_THE TASK_.
Print all of the data below exactly as it appears, leaving out every image.

[Revision tracking records]
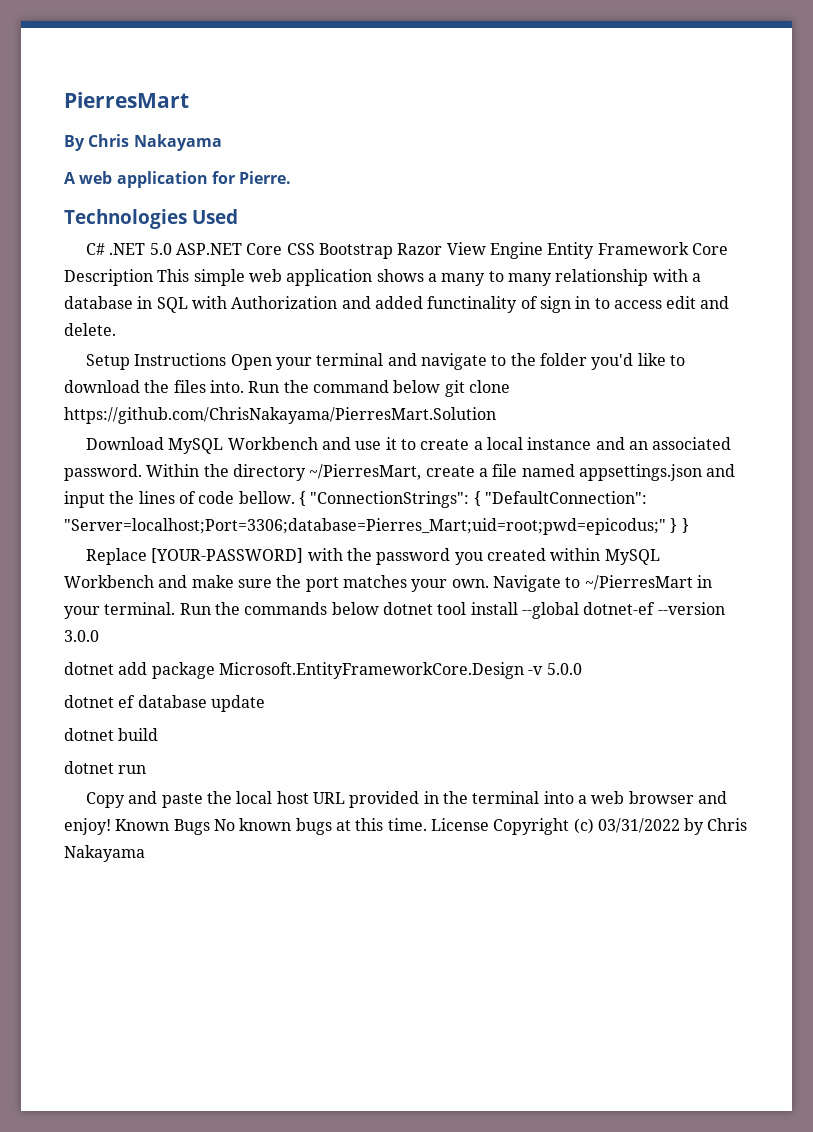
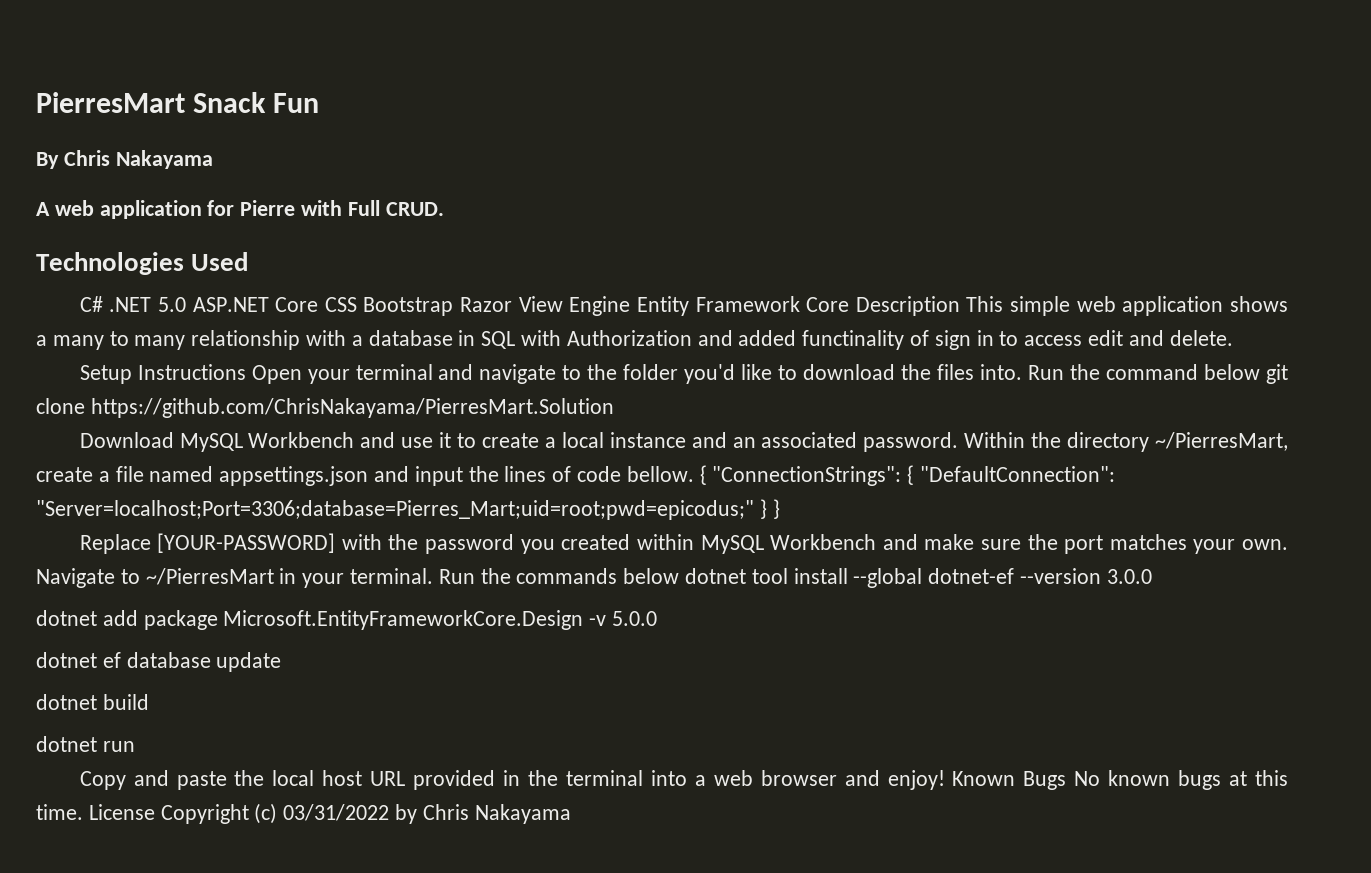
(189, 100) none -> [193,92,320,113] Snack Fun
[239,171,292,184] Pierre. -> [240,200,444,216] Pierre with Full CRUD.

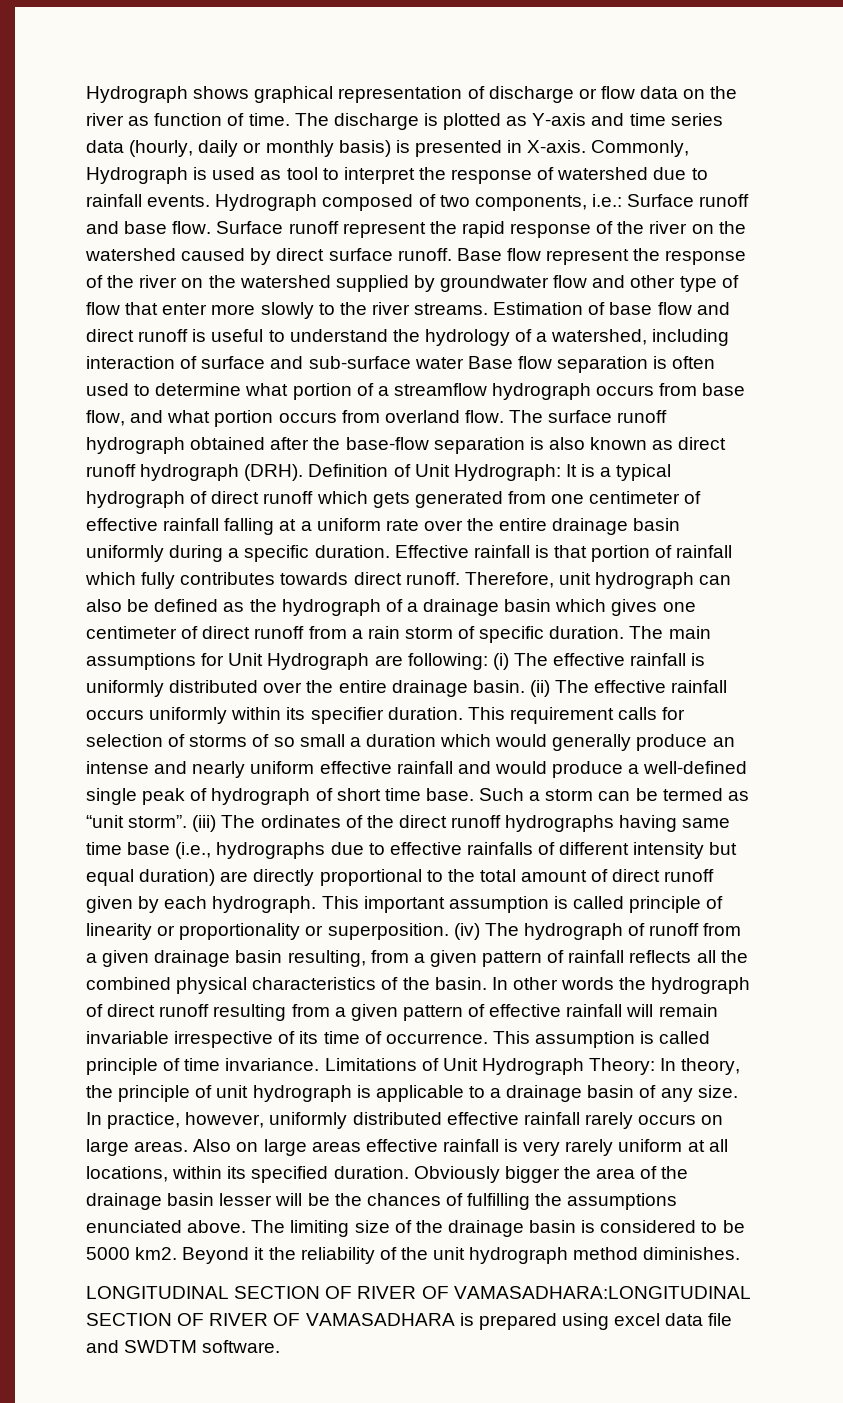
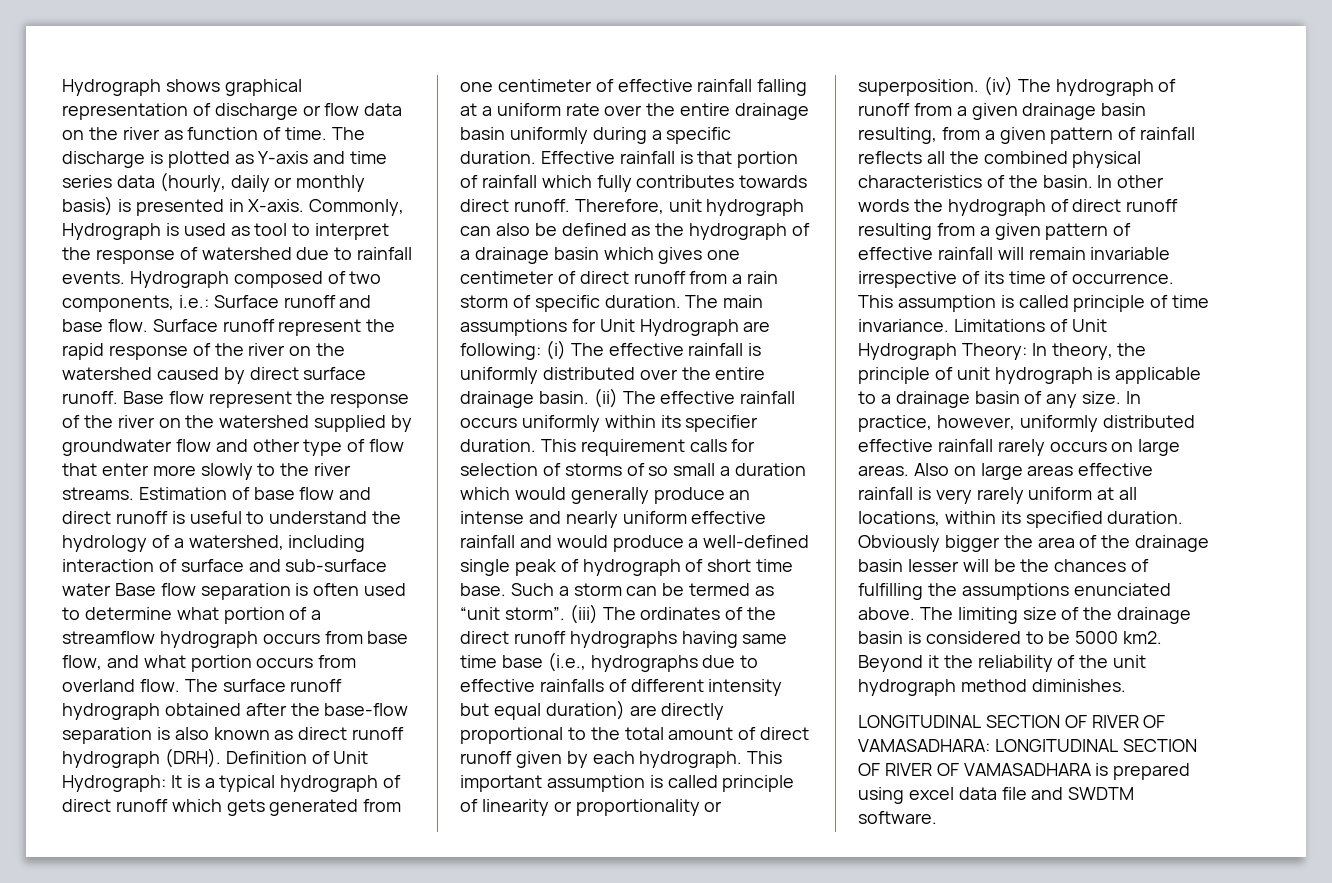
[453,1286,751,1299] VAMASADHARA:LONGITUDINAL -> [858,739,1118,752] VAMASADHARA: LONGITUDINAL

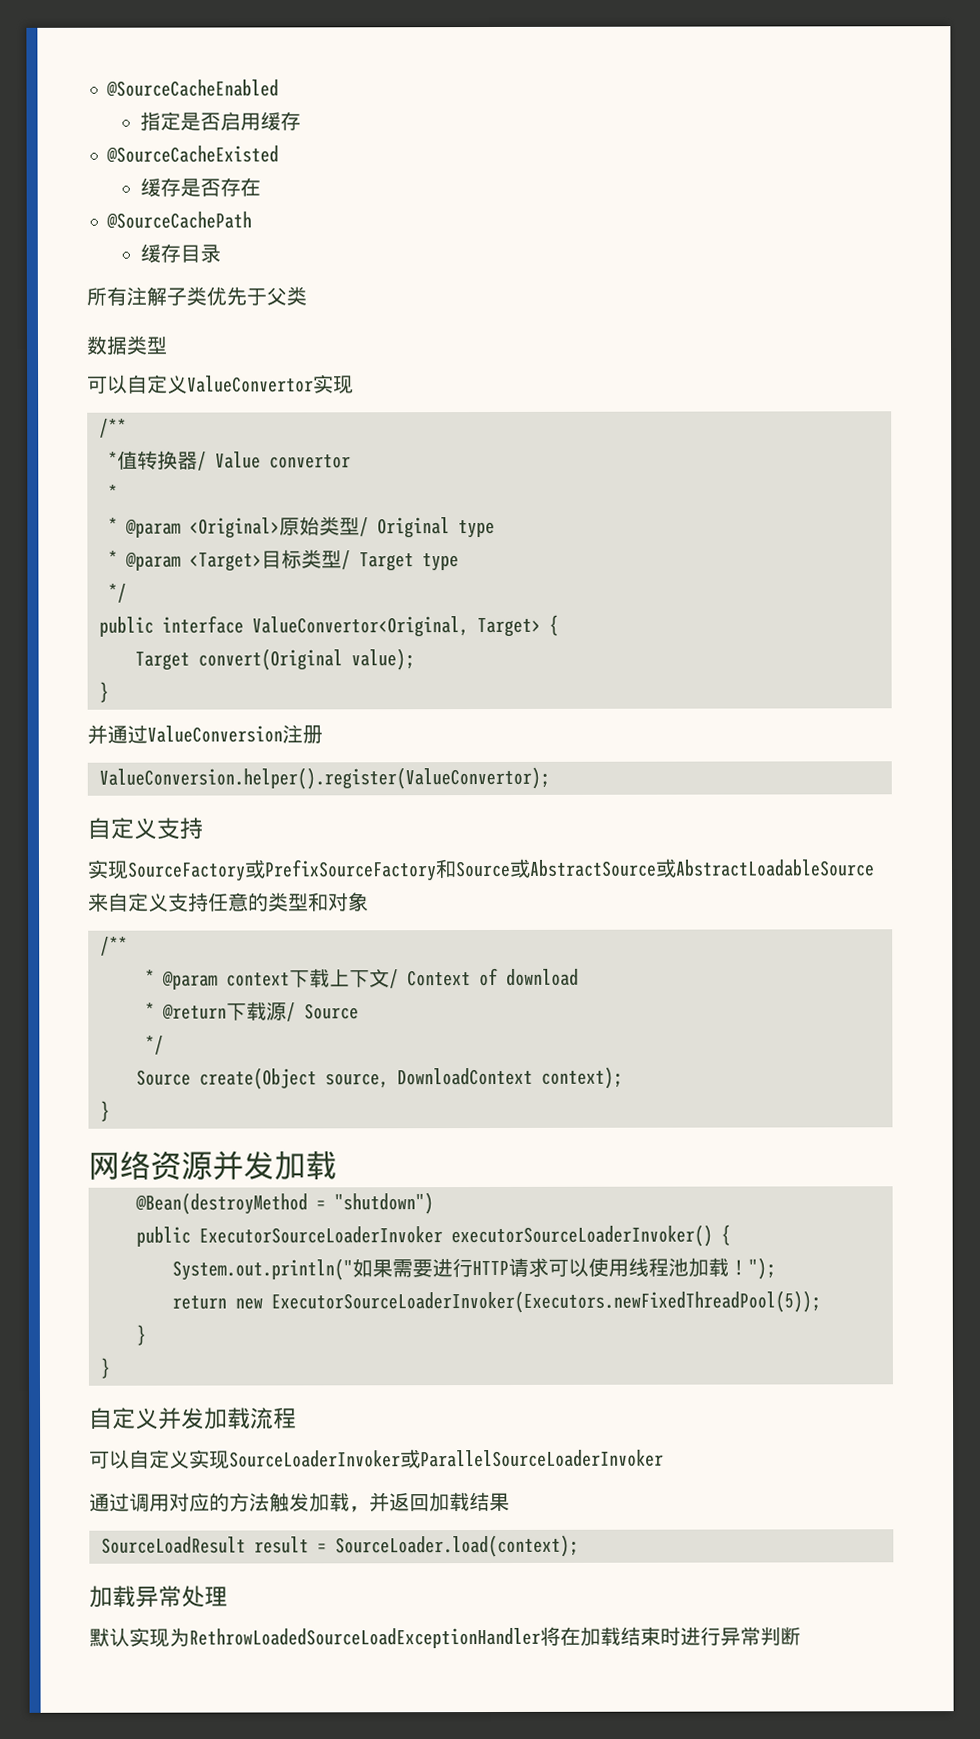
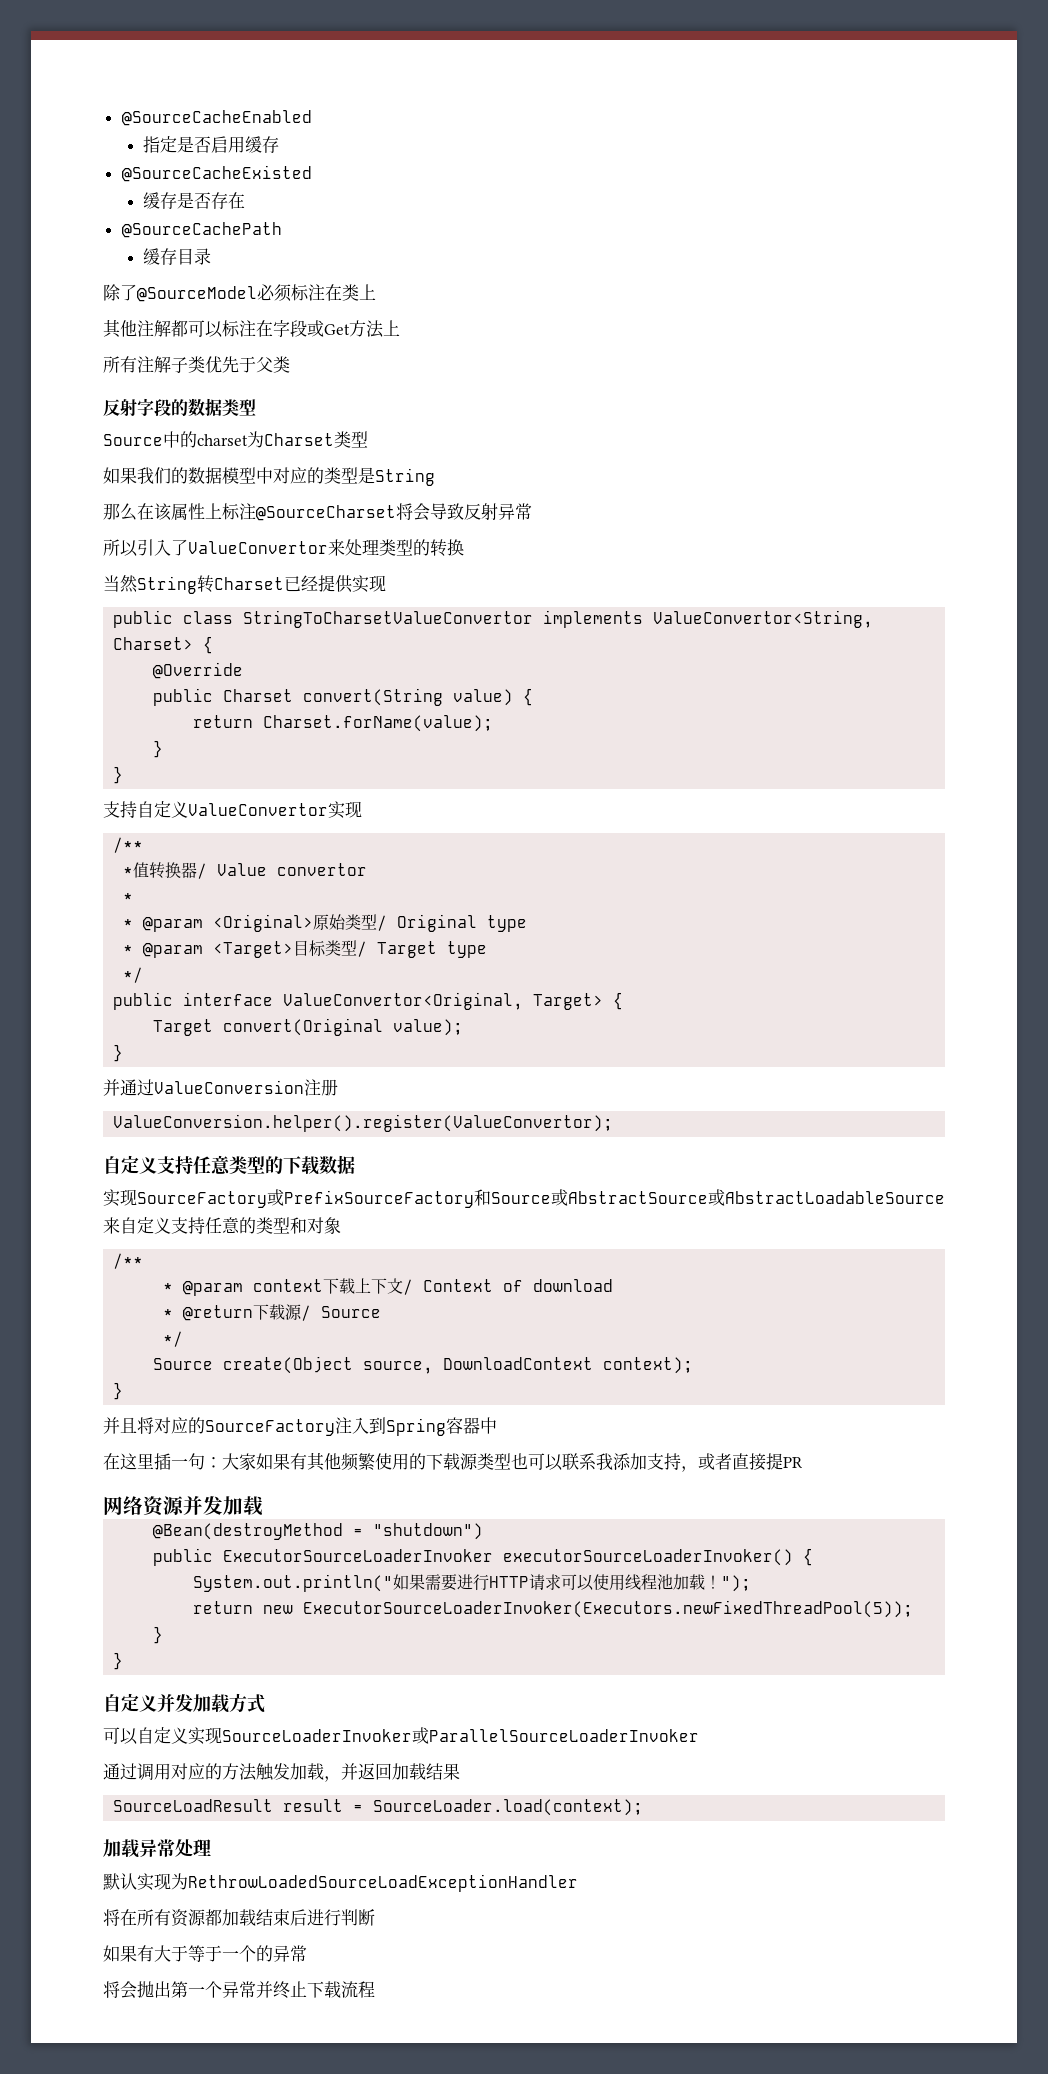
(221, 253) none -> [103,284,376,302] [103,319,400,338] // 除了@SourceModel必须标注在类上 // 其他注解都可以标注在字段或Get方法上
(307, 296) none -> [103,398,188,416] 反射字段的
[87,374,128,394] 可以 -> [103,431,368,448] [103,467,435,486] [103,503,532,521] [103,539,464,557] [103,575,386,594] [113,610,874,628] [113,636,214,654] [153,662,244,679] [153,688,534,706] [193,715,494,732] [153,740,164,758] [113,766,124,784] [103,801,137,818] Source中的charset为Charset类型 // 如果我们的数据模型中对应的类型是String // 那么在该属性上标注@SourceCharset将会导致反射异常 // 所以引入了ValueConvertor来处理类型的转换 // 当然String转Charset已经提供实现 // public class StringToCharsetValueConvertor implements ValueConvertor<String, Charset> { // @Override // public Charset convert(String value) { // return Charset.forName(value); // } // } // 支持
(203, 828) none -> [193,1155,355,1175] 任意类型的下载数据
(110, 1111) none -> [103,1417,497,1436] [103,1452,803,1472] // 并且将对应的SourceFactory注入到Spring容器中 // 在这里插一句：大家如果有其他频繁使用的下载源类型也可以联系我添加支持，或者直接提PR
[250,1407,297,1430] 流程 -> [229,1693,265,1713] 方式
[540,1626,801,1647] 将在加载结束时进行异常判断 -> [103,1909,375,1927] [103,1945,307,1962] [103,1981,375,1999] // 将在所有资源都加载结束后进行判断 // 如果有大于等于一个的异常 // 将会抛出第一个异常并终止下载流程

_ANSWER SECTION_.
(189, 100) none -> [193,92,320,113] Snack Fun
[239,171,292,184] Pierre. -> [240,200,444,216] Pierre with Full CRUD.

[453,1286,751,1299] VAMASADHARA:LONGITUDINAL -> [858,739,1118,752] VAMASADHARA: LONGITUDINAL

(221, 253) none -> [103,284,376,302] [103,319,400,338] // 除了@SourceModel必须标注在类上 // 其他注解都可以标注在字段或Get方法上
(307, 296) none -> [103,398,188,416] 反射字段的
[87,374,128,394] 可以 -> [103,431,368,448] [103,467,435,486] [103,503,532,521] [103,539,464,557] [103,575,386,594] [113,610,874,628] [113,636,214,654] [153,662,244,679] [153,688,534,706] [193,715,494,732] [153,740,164,758] [113,766,124,784] [103,801,137,818] Source中的charset为Charset类型 // 如果我们的数据模型中对应的类型是String // 那么在该属性上标注@SourceCharset将会导致反射异常 // 所以引入了ValueConvertor来处理类型的转换 // 当然String转Charset已经提供实现 // public class StringToCharsetValueConvertor implements ValueConvertor<String, Charset> { // @Override // public Charset convert(String value) { // return Charset.forName(value); // } // } // 支持
(203, 828) none -> [193,1155,355,1175] 任意类型的下载数据
(110, 1111) none -> [103,1417,497,1436] [103,1452,803,1472] // 并且将对应的SourceFactory注入到Spring容器中 // 在这里插一句：大家如果有其他频繁使用的下载源类型也可以联系我添加支持，或者直接提PR
[250,1407,297,1430] 流程 -> [229,1693,265,1713] 方式
[540,1626,801,1647] 将在加载结束时进行异常判断 -> [103,1909,375,1927] [103,1945,307,1962] [103,1981,375,1999] // 将在所有资源都加载结束后进行判断 // 如果有大于等于一个的异常 // 将会抛出第一个异常并终止下载流程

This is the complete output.